Conditions affecting protein levels and homeostasis, such as alteration of the ubiquitin-proteasome system (UPS) influence formation and propagation of yeast prions and have been linked to some aggregation-related neurodegenerative diseases. UPS failure is associated with the accumulation and aggregation of misfolded proteins, potentially providing sites for enhanced nucleation of prions and other amyloids.
Intracellular deposits of amyloid aggregates contain significant amounts of ubiquitin (Ub) and other UPS components, although it is not likely that the UPS can directly degrade large amyloid deposits. Proteasome inhibitors affect the turnover of some amyloid and prion proteins, and proteasome activity is inhibited by amyloid disease-associated oligomers.

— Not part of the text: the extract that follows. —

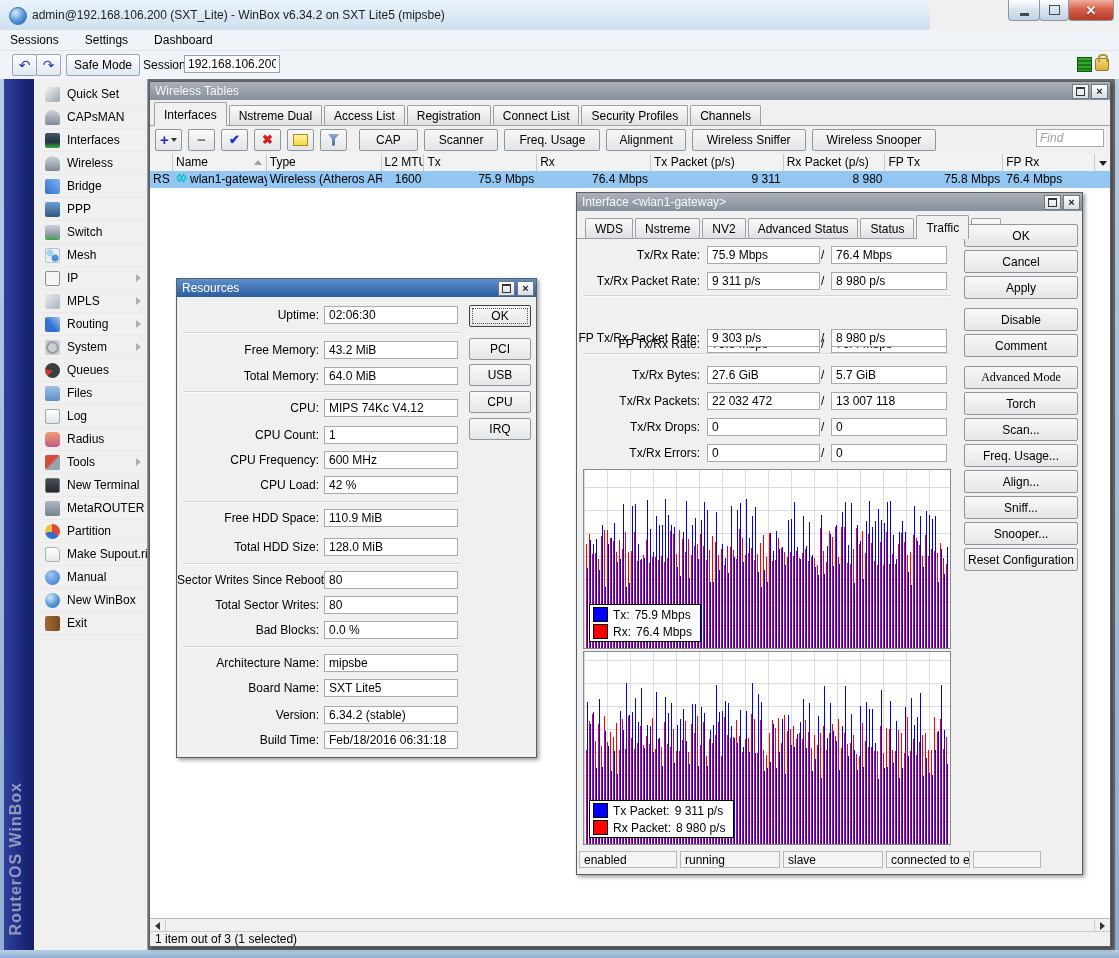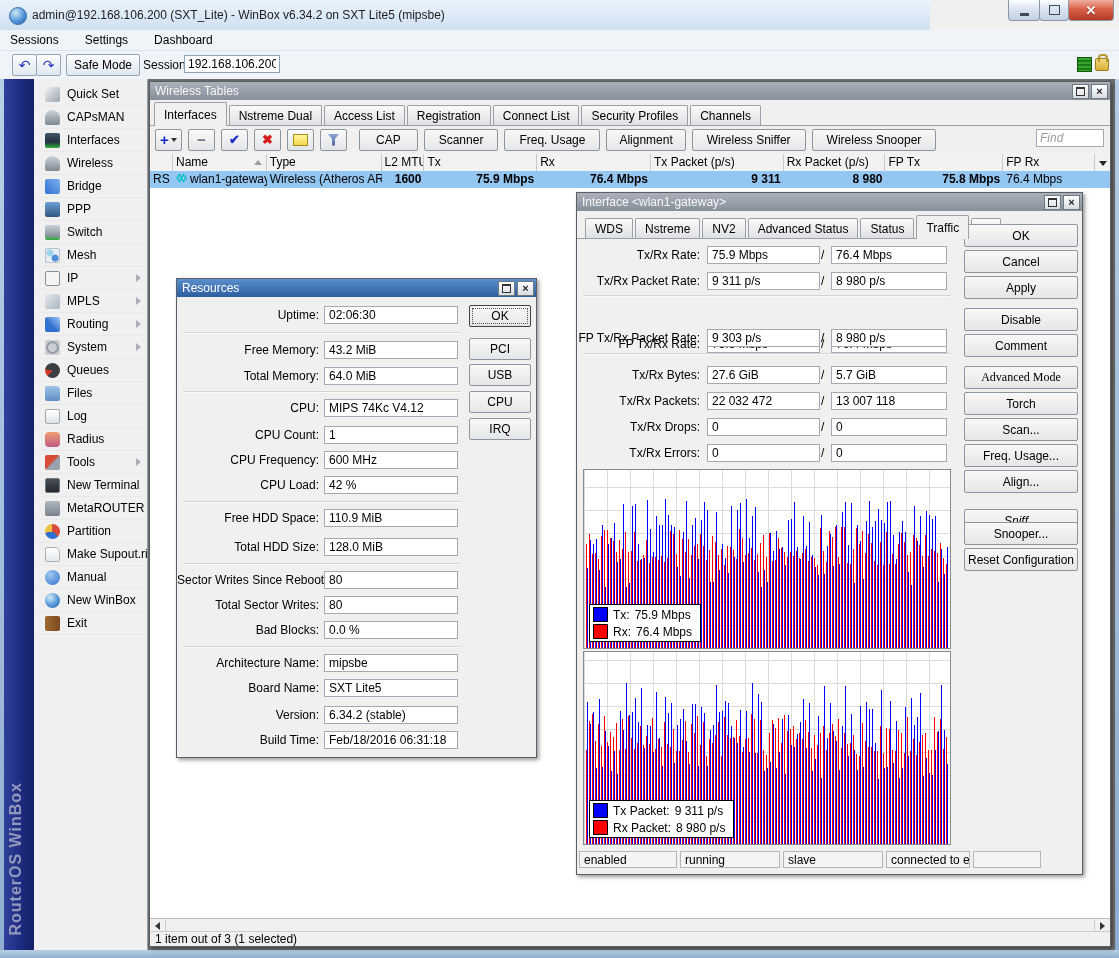"1600" .num { font-weight: bold -> none }
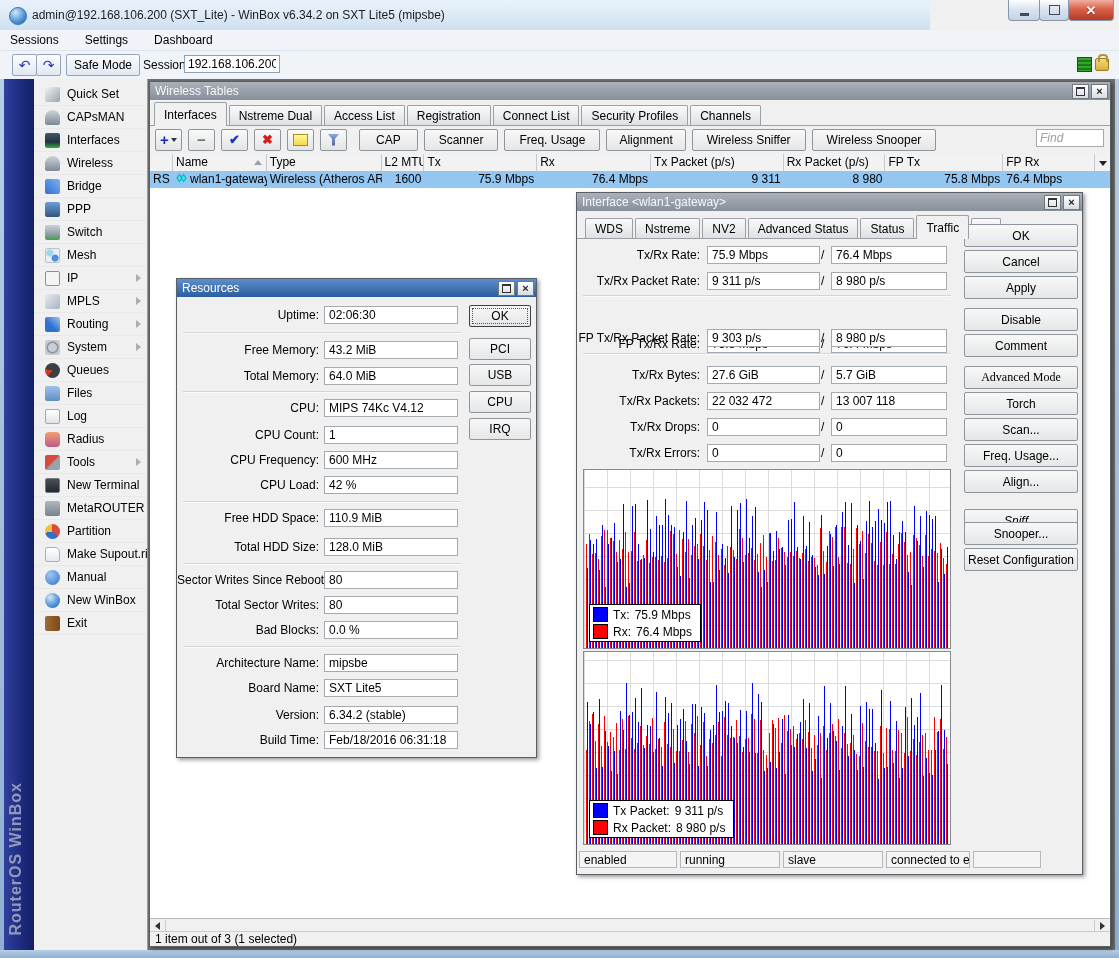"Sniff..." div.btn { font-style: italic -> none; top: 316px -> 303px }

The emerging picture is that chaperones, Ub and UPS regulate sequestration of aggregated proteins into large deposits, perhaps as a cytoprotective response to accumulation of toxic abnormal proteins.However, localization of misfolded proteins to specific sites of disposal in the cell may also increase local protein concentrations, leading to nucleation of prion aggregates. Thus, such compartments could serve as prion-inducing sites. It is possible that some heterologous prion inducers may act by directing localization of prionogenic proteins to these compartments.
One possibility is that environmental stresses may act via influencing intracellular concentrations of the prionogenic and/or heterologous prion-inducing proteins, or by localizing (perhaps via heterologous ancillary proteins) prionogenic proteins to the prion induction sites. This may trigger the formation of many amyloids (both pathological and adaptive) in response to environmental signals. Such a scenario may present new opportunities for pharmacological interventions that target a core regulatory mechanism rather than the properties of individual prions, and lead to development of the prophylactic measures aimed at amyloid disorders, that typically result in even larger healthcare cost savings than therapeutic treatments.